[SOLVED] Dataloader on Iterable dataset yields copied batches for num

Dataloader on Iterable dataset yields copied batches for num_workers > 0

The title says it all. An iterable dataset with a multi-worker dataloader yields more batches than it should (seems that each worker yields all the batches separately). Here is an MWE:

import torch


class ToyDataset(torch.utils.data.IterableDataset):
    def __iter__(self):
        data = torch.arange(len(self))
        yield from data

    def __len__(self):
        return 386


dataset = ToyDataset()
loader = torch.utils.data.DataLoader(dataset, batch_size=256, num_workers=2)
print(len(loader), len(list(loader))) # 2 4

Is it something I'm missing? Is this a bug in pytorch (though it seems highly unlikely)? And most importantly, is there any way around this?

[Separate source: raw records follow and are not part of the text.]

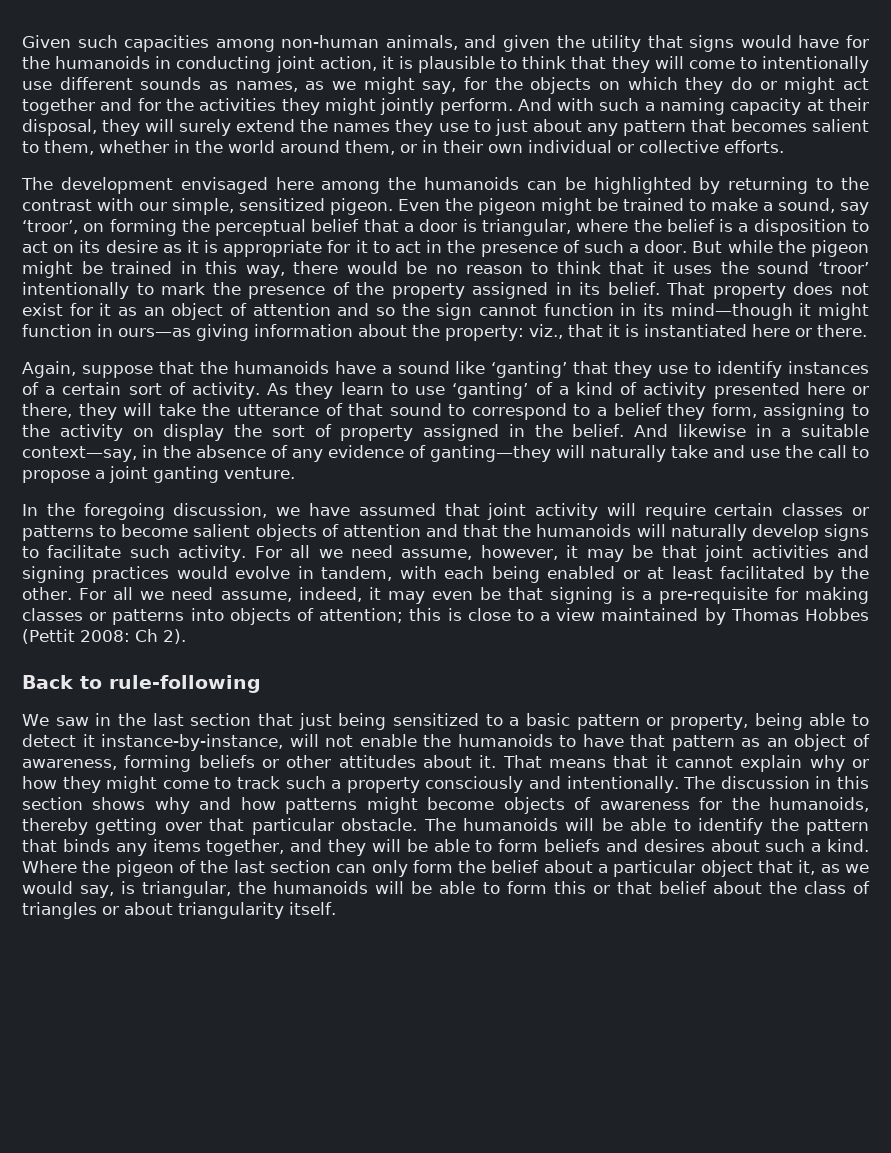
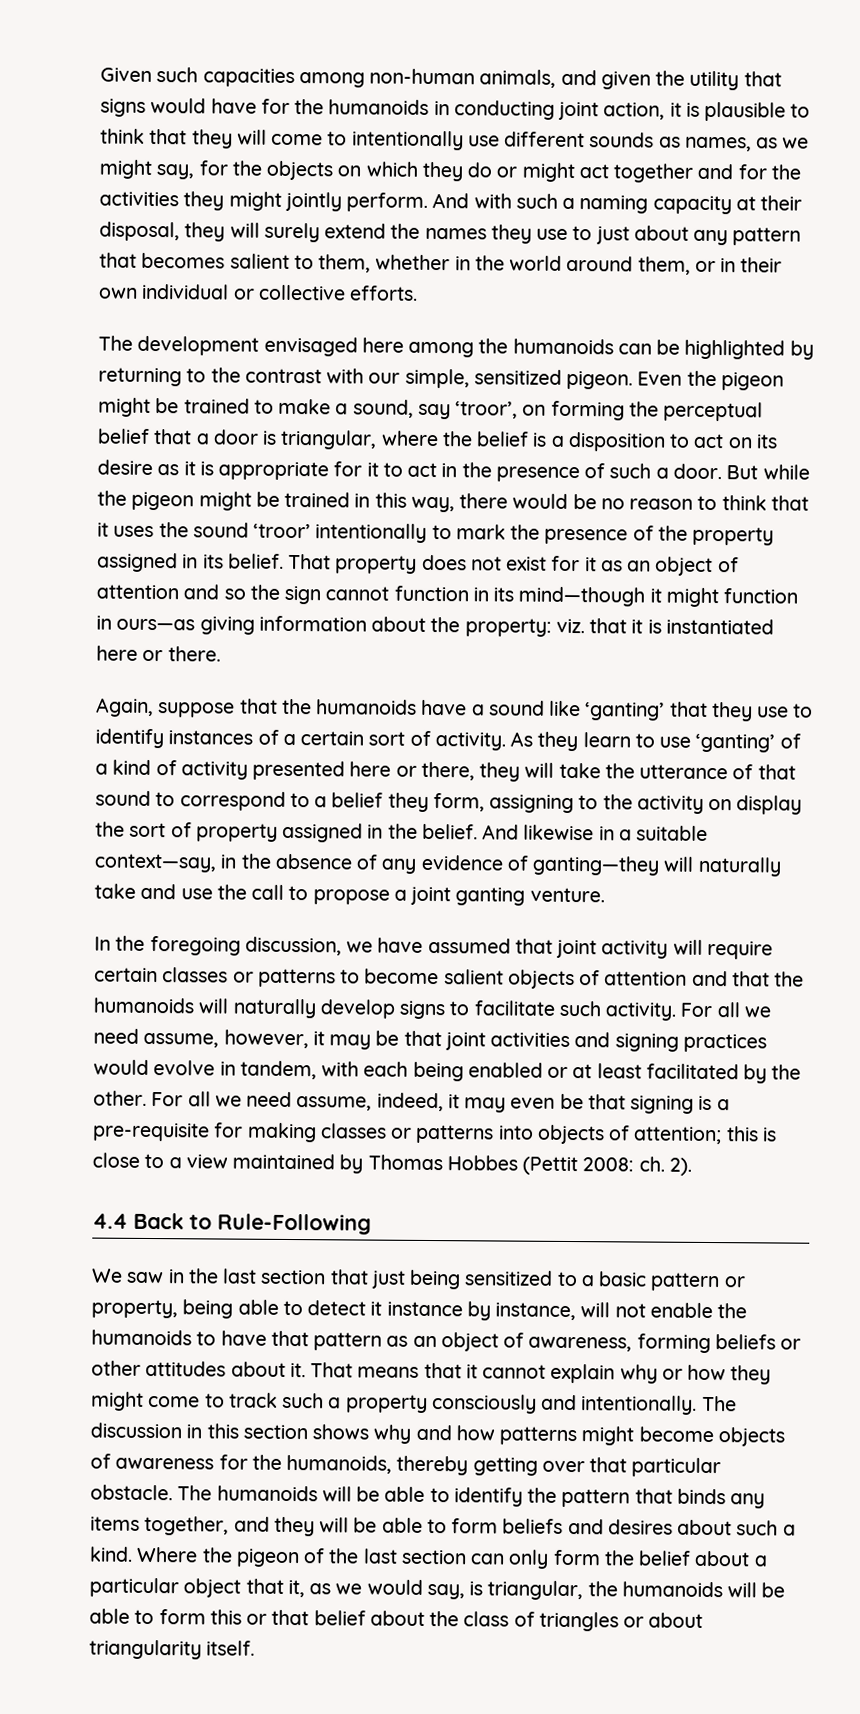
- That property does not exist for it as an object of attention and so the sign cannot function in its mind—though it might function in ours—as giving information about the property: viz., that it is instantiated here or there.
+ That property does not exist for it as an object of attention and so the sign cannot function in its mind—though it might function in ours—as giving information about the property: viz. that it is instantiated here or there.
- For all we need assume, indeed, it may even be that signing is a pre-requisite for making classes or patterns into objects of attention; this is close to a view maintained by Thomas Hobbes (Pettit 2008: Ch 2).
+ For all we need assume, indeed, it may even be that signing is a pre-requisite for making classes or patterns into objects of attention; this is close to a view maintained by Thomas Hobbes (Pettit 2008: ch. 2).
- Back to rule-following
+ 4.4 Back to Rule-Following
- We saw in the last section that just being sensitized to a basic pattern or property, being able to detect it instance-by-instance, will not enable the humanoids to have that pattern as an object of awareness, forming beliefs or other attitudes about it.
+ We saw in the last section that just being sensitized to a basic pattern or property, being able to detect it instance by instance, will not enable the humanoids to have that pattern as an object of awareness, forming beliefs or other attitudes about it.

I also created an issue on the pytorch discuss forums, however it didn't get much attention.

Solution

This behavior is expected and explained in the IterableDataset documentation:

When a subclass is used with DataLoader, each item in the dataset will be yielded from the DataLoader iterator. When num_workers > 0, each worker process will have a different copy of the dataset object, so it is often desired to configure each copy independently to avoid having duplicate data returned from the workers. get_worker_info(), when called in a worker process, returns information about the worker. It can be used in either the dataset’s iter() method or the DataLoader ‘s worker_init_fn option to modify each copy’s behavior.

The linked documentation page also gives two examples for using an IterableDataset with multiple workers. One using worker info in the __iter__ method of the dataset, the other using the worker_init_fn for the dataloader.

As a simple example:

import torch
import math

class ToyDataset(torch.utils.data.IterableDataset):
    def __init__(self, start, end):
        self.start = start
        self.end = end
    
    def __iter__(self):
        worker_info = torch.utils.data.get_worker_info()
        
        if worker_info is None:
            iter_start = self.start
            iter_end = self.end
        else:
            per_worker = int(math.ceil((self.end - self.start) / float(worker_info.num_workers)))
            worker_id = worker_info.id
            iter_start = self.start + worker_id * per_worker
            iter_end = min(iter_start + per_worker, self.end)
        data = torch.arange(iter_start, iter_end)
        yield from data

dataset = ToyDataset(0, 386)

loader = torch.utils.data.DataLoader(dataset, batch_size=256, num_workers=2)

print(len(list(loader)))
> 2